One of the profound factors for the cause of Alzheimer's disease (AD) is overexpression and the presence of soluble amyloid beta (Aβ) oligomers in human brain neural cells. The goal of this work is to characterize the molecular interactions between Aβ-40/Aβ-42 and different Ig-like domains of PirB/LilrB2 ectodomain, since the interaction of these species negatively influences synaptic strength and memory in a mouse model. It is hoped that the structural information gathered will lead to the development of therapeutic molecules that can specifically block LilrB2 function.

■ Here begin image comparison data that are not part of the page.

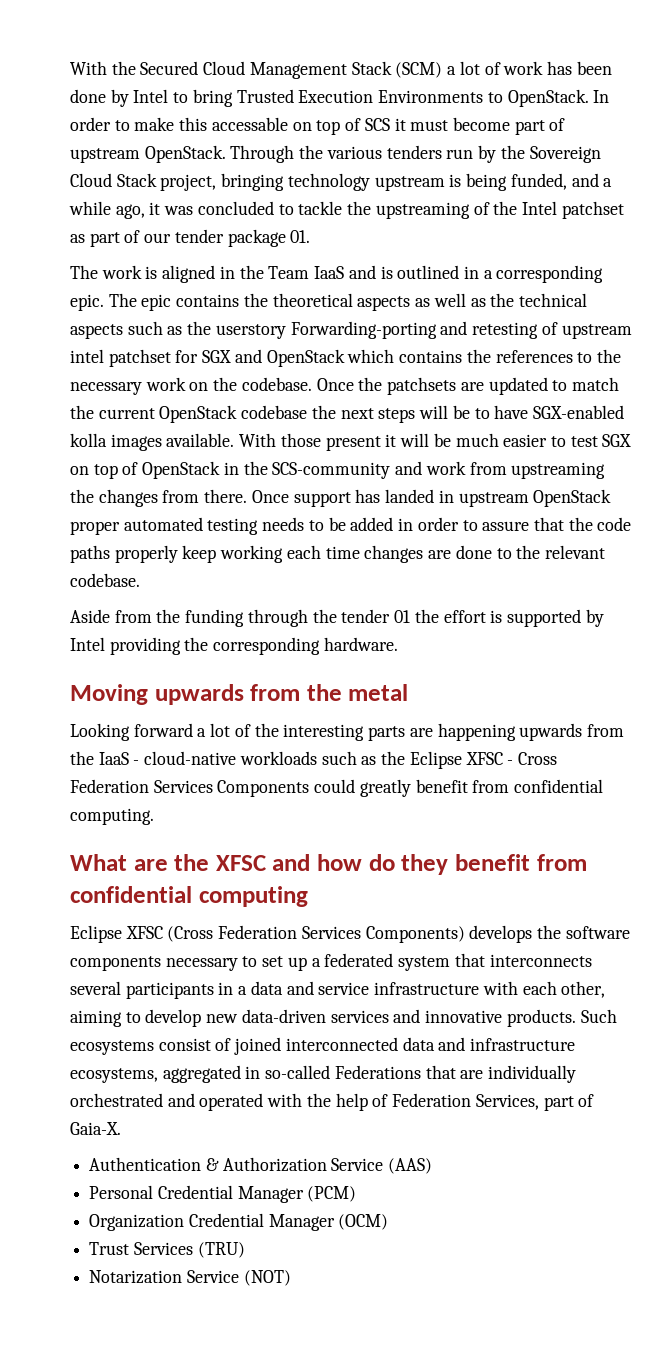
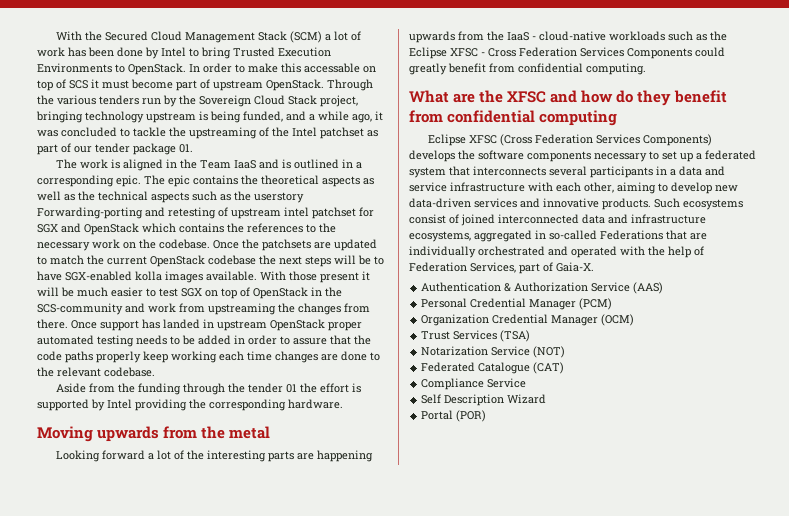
- Trust Services (TRU)
+ Trust Services (TSA)
+ Federated Catalogue (CAT)
+ Compliance Service
+ Self Description Wizard
+ Portal (POR)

Amyloid-beta (Aβ) oligomers are involved in the impairment of synaptic plasticity that leads to synaptic loss in human Alzheimer's disease (AD) brains. Recently, Kim et al. (Science, 2013) reported the novel murine PirB (paired Ig-like receptor B) and its human ortholog LilrB2 (leucocyte Ig-like receptor B) as potential receptors for Aβ oligomers. The extracellular ectodomains of PirB and LilrB2 contain 4 and 6 Ig-like domains, respectively. The mouse model study of the PirB-Aβ system showed deleterious effects on hippocampal long-term potentiation, memory defects and synaptic loss in visual cortex. Previously, Aβ was shown to interact with PrPc (cellular prion protein) and ephrin type B receptor 2(EphB2) molecules.
In order to understand the molecular interactions between Aβ-40/Aβ-42 and different Ig-like domains of PirB/LilrB2 ectodomain need to be characterized. In this project, various constructs of PirB/LilrB2 are being expressed and purified for structural studies by X-ray crystallography and/or electron microscopy. At the same time, functional studies are being optimized to determine the binding affinities (Kd) between the components in-vitro via SPR and fluorescence measurements.